PDFs often contain multiple layers with different content on each one. “Flattening” an uploaded document before it is sent for signing is one method to deter such a threat. OneSpan Sign, for example, strips out any dynamic content from the document before it is processed and a signature-ready agreement is prepared for signing. As a result, any form-field used as a vehicle to replace content using an overlay link is removed from the document and the attack is automatically neutralized. This is an added layer of security in our approach that helps safeguard the trustworthiness of electronic signatures while preserving a seamless signing experience.
4. Educate Employees on How to Spot a Phishing Email
Raise awareness among your employees that scammers are increasingly sending phishing links through emails that appear to come from DocuSign. Let them know there are two key warning signs that the e-signature request is a scam:
- They are not expecting any documents to sign. If a business partner wants one of your employees to sign an agreement, it’s common practice for them to contact the employee first and let them know that a signature request is on its way. If an employee is not expecting the request to sign a document, advise them to report the email as a phishing scam and delete it. They should not click any hyperlinks or attachments.
- They notice an unusual sender or email domain. If an employee receives an unexpected e-signature request, they should always check the sender’s email domain. If the email isn’t coming from a legitimate business partner’s domain, it’s likely a scam.
In addition, be aware that typos, misspellings, and grammar mistakes in the subject line or email body are also common indicators that the email could be a phishing scam. Phishing emails may also use generic greetings since they are often used over and over, or mass emailed to a list of unsuspecting victims.
Will LaSala, Field CTO at OneSpan, explains how organizations can better prepare their teams to identify phishing attempts, "to protect against these types of attacks, proper email hygiene needs to be enforced. Organizations should consistently remind employees to not open attachments or click on links contained in emails, especially from unknown sources. Proper MFA, including secure PUSH authentication, FIDO, and secure transaction authentication should always be leveraged to protect against these style attacks, however, as we see in this attack, MFA is not just enough to solve this problem on its own. Transaction technologies like secure messaging, and transaction authentication with what you see is what you sign, continuous risk analytics, and electronic document signing with secure tamper evidence auditing will help protect against these attacks,"

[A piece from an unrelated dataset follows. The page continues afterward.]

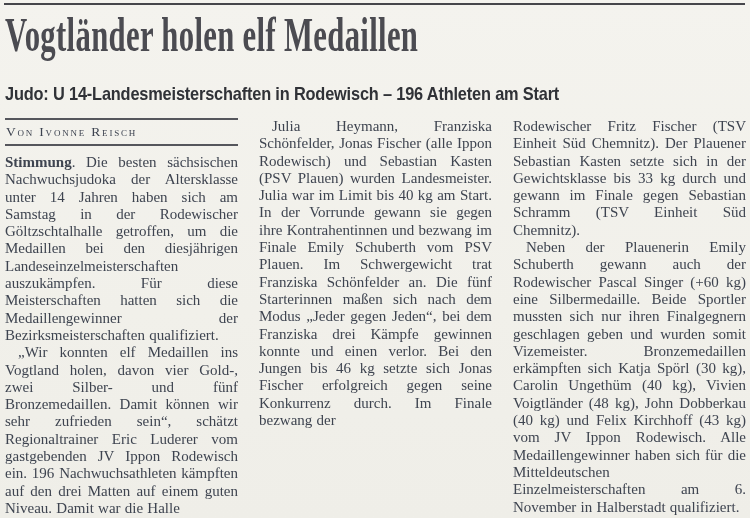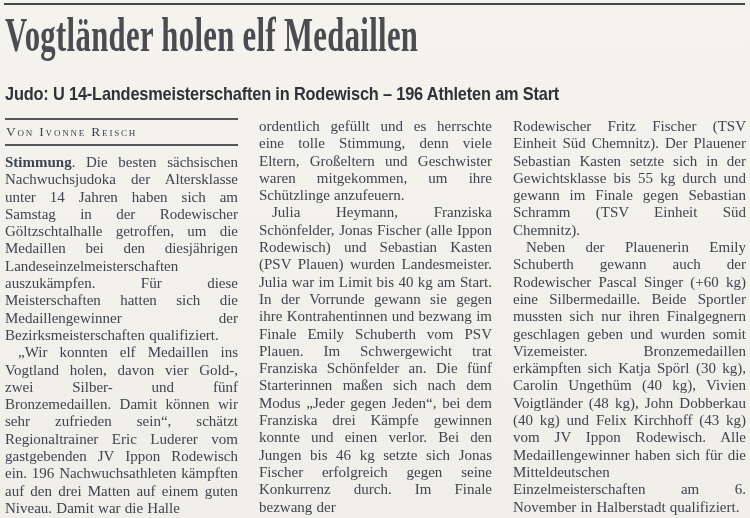"ordentlich gefüllt und es herrschte" p.body-p { html: <p>ordentlich gefüllt und es herrschte eine tolle Stimmung, denn viele Eltern, Großeltern und Geschwister waren mitgekommen, um ihre Schützlinge anzufeuern.</p> -> none }
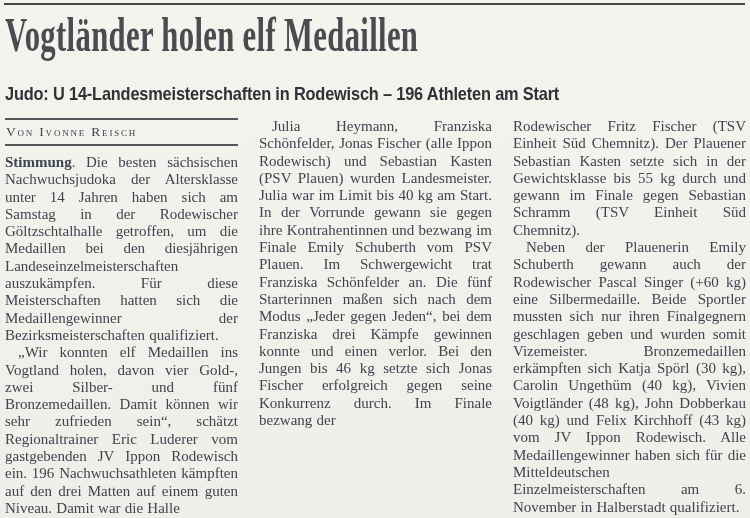"Rodewischer Fritz Fischer (TSV Einheit" p.body-p { text: 55 -> 33 }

Building Digital Trust with Employees & Customers
The pandemic and the paradigm shift to a remote-based lifestyle proves just how vital electronic and digital signatures are for our lives, but a rising risk of fraud accompanies the increased use of digital technologies and channels. It’s likely that some of your employees and customers will be tricked into clicking on seemingly legitimate e-signature requests, entering their email credentials and handing them over to the bad actors.
Issues around e-signature phishing attacks are an excellent example of the importance of protecting your digital agreement processes. In all areas of our business, OneSpan is focused on enabling secure digital agreements and customer experiences. Review the capabilities of your electronic signature solution to ensure they include countermeasures like white labeling, strong authentication options, and document flattening to ensure your signers are protected against avoidable e-signature phishing scams.